Situated on the western side of the village, the station has an island platform, as it formed a passing loop on an otherwise single-tracked line; the canopied platforms being accessed through a pedestrian tunnel. A goods yard was on the west side of the station, and to the south, there was a signal box which was tall enough for the signalman to see over the station building, but this closed in 1921.

The station was on closed on 1 July 1917, but reopened on 1 February 1919. The line closed to freight traffic in 1950, and was finally closed for passengers on 1 October 1951. However, the track was later reopened for use in the construction of the Breadalbane Hydro-Electric Scheme until 1959.

=== Routes ===

| Preceding station | Historical railways |  |  | Following station |
|---|---|---|---|---|
| Balquhidder |  | Caledonian Railway Lochearnhead, St Fillans and Comrie Railway |  | St Fillans |

=== Lochearnhead Scout Station ===
In 1960, Hertfordshire Scout County obtained a lease on the station from British Rail, for the conversion of the building into a base for adventurous activities. The Scout Station was opened on 4 August 1962, by the Chief Scout of The Scout Association, Sir Charles Maclean.
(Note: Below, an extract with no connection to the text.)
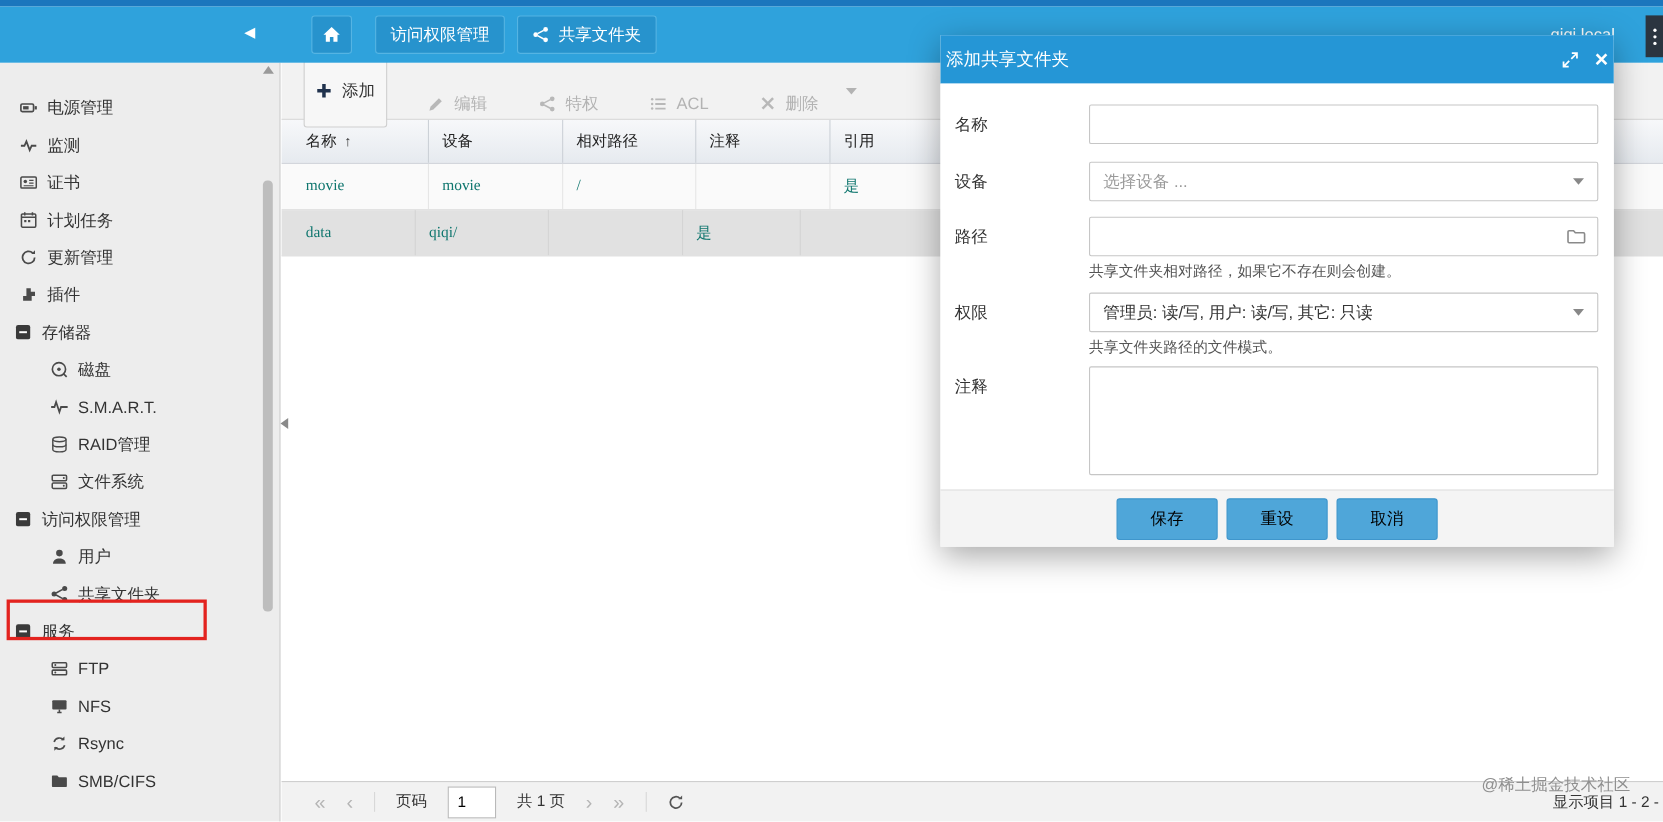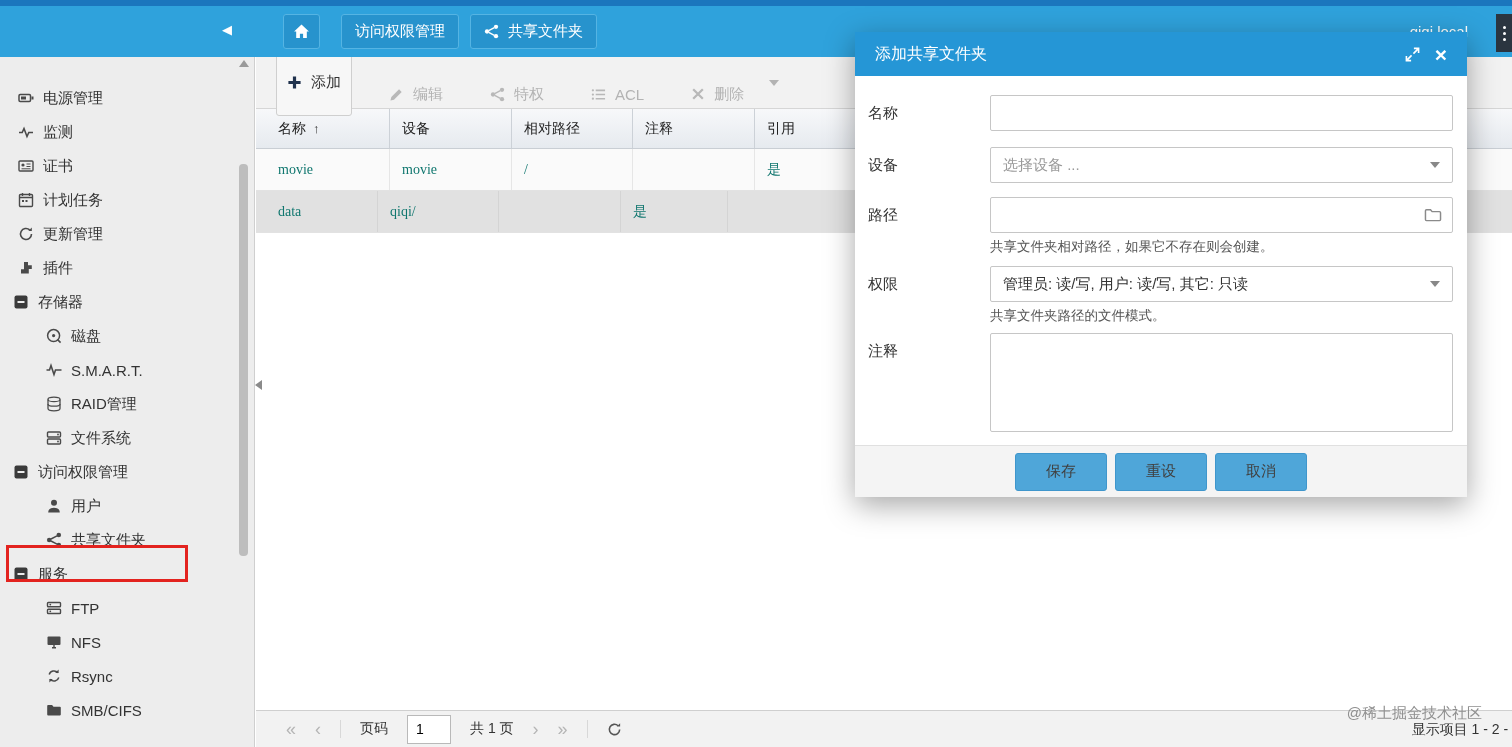"添加共享文件夹" .modal-title { padding: 0 20px -> 0 5px }
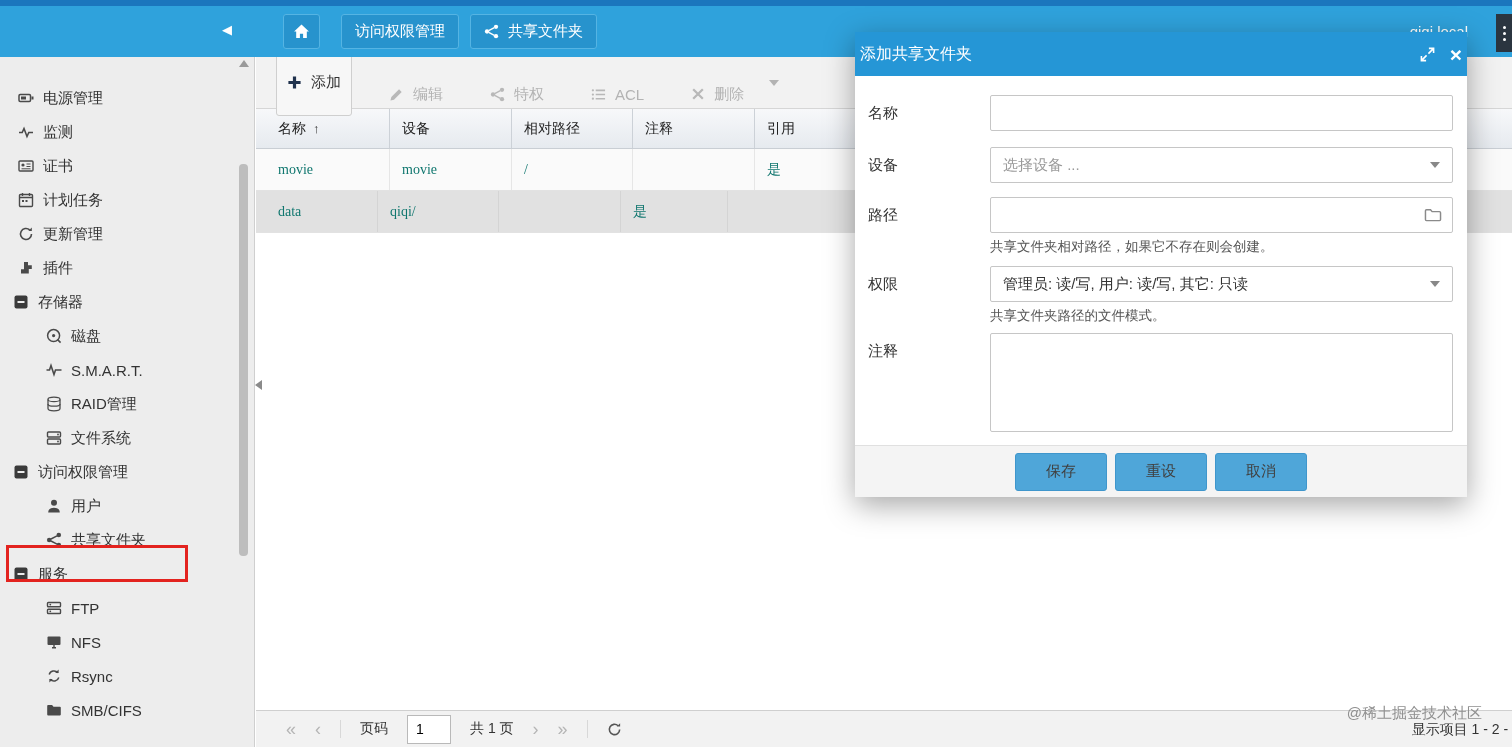"保存" .m-btn { color: #404040 -> #000000 }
Following a fundraising appeal and grants from Hertfordshire County Council and the Department of Education and Science, Hertfordshire Scouts were able to purchase the property outright in 1977. In 1995, new sleeping accommodation and a shower block were opened by the Chief Scout, Sir Garth Morrison and in 2019, the centre won the National Railway Heritage Award for its restoration of the platform canopy.